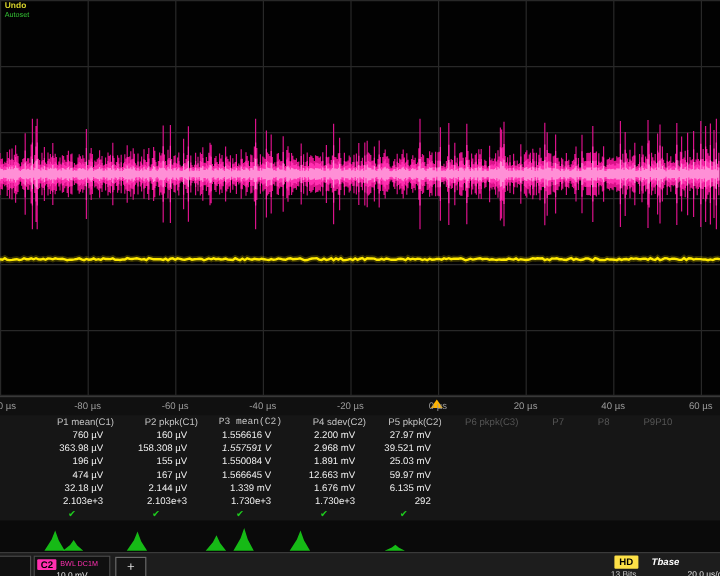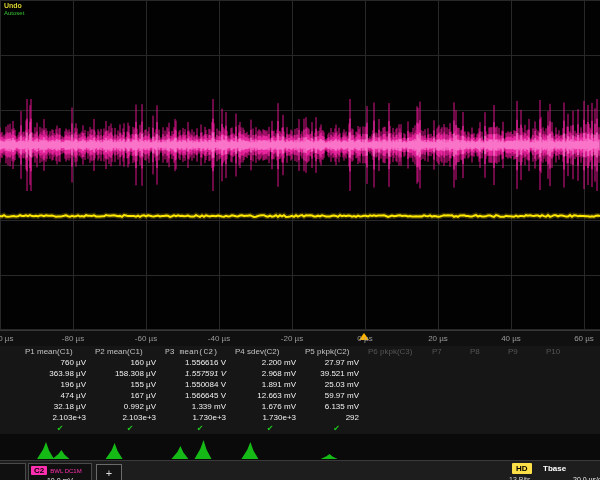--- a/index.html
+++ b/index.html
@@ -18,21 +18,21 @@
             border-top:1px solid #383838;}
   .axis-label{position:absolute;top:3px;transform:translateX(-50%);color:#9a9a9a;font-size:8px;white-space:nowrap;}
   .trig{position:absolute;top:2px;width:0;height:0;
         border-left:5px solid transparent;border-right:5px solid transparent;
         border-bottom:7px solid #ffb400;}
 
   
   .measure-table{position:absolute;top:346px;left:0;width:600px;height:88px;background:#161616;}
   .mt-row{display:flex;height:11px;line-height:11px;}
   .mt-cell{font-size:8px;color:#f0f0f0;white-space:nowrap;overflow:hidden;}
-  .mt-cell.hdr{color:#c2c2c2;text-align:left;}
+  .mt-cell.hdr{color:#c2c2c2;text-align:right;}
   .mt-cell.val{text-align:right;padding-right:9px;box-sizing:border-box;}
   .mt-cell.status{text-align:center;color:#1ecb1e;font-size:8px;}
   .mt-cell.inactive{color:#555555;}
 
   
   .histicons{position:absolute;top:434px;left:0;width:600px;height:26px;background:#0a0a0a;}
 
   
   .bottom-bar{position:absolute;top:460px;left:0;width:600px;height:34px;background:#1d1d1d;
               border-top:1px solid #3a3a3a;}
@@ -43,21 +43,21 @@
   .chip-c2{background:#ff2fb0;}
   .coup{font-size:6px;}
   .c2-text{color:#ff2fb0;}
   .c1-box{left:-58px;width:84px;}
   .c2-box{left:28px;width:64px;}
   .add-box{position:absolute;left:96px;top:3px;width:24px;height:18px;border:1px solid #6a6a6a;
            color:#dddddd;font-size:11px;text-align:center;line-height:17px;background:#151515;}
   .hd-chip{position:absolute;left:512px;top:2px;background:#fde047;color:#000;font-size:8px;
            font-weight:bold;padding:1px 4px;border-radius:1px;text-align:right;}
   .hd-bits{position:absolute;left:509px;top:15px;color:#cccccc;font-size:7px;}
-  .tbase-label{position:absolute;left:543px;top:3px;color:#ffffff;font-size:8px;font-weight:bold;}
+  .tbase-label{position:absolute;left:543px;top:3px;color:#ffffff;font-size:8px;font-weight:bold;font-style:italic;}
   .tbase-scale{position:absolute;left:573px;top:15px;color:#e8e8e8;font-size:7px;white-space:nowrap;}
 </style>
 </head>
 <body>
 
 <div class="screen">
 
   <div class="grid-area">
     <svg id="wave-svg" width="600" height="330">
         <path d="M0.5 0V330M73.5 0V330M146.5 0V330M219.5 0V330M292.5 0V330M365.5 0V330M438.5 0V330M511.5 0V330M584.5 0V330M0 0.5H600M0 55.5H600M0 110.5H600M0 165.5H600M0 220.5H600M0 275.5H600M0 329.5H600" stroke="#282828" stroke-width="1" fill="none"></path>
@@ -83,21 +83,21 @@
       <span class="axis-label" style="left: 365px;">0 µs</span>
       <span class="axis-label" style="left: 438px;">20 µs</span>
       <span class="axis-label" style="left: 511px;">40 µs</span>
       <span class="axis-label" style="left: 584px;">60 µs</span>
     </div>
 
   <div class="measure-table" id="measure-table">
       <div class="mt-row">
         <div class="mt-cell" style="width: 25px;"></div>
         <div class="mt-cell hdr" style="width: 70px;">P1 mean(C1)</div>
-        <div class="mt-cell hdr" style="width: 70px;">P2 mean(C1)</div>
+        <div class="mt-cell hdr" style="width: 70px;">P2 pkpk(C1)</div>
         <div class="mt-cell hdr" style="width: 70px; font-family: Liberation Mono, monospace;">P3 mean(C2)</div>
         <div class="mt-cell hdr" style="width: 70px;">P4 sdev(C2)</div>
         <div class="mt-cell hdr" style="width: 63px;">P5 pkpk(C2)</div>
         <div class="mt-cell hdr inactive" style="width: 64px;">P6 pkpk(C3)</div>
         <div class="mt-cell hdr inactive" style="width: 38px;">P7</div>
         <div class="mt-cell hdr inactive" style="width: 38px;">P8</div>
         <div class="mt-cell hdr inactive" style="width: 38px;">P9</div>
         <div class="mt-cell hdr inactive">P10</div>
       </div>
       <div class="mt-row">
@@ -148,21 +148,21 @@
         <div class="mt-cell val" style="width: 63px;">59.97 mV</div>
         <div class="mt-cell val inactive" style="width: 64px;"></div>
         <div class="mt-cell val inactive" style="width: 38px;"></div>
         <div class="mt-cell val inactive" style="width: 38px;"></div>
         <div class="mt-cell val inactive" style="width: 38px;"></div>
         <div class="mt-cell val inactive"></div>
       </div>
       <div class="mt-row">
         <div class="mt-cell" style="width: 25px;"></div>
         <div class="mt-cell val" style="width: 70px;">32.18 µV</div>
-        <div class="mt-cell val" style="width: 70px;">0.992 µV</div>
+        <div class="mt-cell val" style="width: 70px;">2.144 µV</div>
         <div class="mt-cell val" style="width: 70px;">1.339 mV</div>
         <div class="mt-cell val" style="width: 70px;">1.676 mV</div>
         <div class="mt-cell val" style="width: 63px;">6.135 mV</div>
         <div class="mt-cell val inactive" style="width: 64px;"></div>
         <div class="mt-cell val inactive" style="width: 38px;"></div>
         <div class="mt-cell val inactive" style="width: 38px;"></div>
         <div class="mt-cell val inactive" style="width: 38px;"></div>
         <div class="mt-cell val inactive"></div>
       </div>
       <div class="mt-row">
...
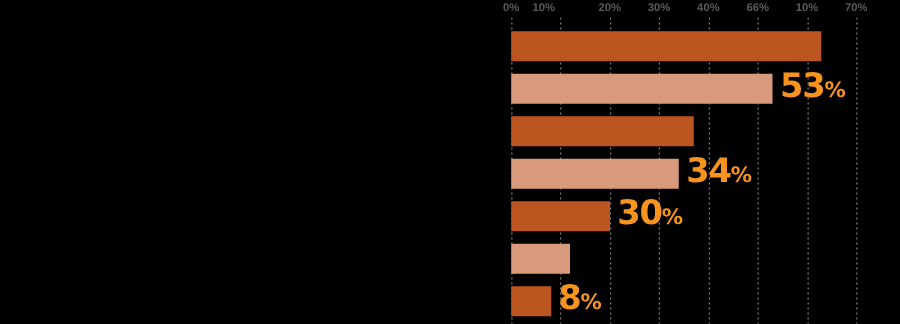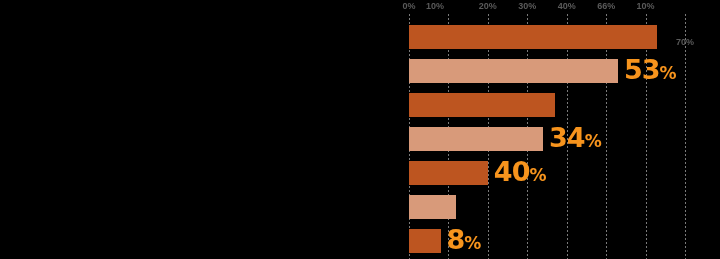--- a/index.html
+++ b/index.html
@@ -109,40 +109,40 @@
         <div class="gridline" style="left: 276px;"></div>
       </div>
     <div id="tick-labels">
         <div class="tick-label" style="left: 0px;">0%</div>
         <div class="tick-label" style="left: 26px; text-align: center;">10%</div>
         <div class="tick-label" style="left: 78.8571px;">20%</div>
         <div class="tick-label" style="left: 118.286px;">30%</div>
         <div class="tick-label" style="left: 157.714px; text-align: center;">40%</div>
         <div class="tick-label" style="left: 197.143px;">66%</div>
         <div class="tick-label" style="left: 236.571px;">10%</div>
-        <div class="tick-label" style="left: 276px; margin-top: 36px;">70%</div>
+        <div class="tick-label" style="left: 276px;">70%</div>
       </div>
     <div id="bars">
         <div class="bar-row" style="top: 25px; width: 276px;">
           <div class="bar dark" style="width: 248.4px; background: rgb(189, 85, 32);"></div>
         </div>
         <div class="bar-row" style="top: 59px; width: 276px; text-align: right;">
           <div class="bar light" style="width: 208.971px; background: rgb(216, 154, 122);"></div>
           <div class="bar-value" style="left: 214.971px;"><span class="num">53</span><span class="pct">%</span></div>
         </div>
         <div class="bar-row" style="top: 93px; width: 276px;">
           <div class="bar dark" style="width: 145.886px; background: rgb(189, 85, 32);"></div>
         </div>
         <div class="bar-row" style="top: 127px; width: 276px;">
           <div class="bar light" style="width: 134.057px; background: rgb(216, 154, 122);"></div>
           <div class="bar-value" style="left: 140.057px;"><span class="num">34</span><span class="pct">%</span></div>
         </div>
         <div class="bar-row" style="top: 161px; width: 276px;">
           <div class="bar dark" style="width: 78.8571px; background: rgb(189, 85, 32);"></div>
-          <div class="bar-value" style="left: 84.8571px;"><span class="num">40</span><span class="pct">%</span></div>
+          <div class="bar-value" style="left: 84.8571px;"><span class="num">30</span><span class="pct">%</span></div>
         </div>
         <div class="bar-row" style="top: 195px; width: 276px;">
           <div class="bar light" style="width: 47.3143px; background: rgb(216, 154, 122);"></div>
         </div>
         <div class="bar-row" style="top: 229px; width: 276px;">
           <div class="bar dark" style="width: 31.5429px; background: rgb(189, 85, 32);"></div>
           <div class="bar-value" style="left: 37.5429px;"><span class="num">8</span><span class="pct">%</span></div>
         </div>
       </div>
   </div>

Brief >> Some of the data mentions "white". Copy every line where it does.

Task response >>
   .axis-label{position:absolute;top:3px;transform:translateX(-50%);color:#9a9a9a;font-size:8px;white-space:nowrap;}
   .mt-cell{font-size:8px;color:#f0f0f0;white-space:nowrap;overflow:hidden;}
   .tbase-scale{position:absolute;left:573px;top:15px;color:#e8e8e8;font-size:7px;white-space:nowrap;}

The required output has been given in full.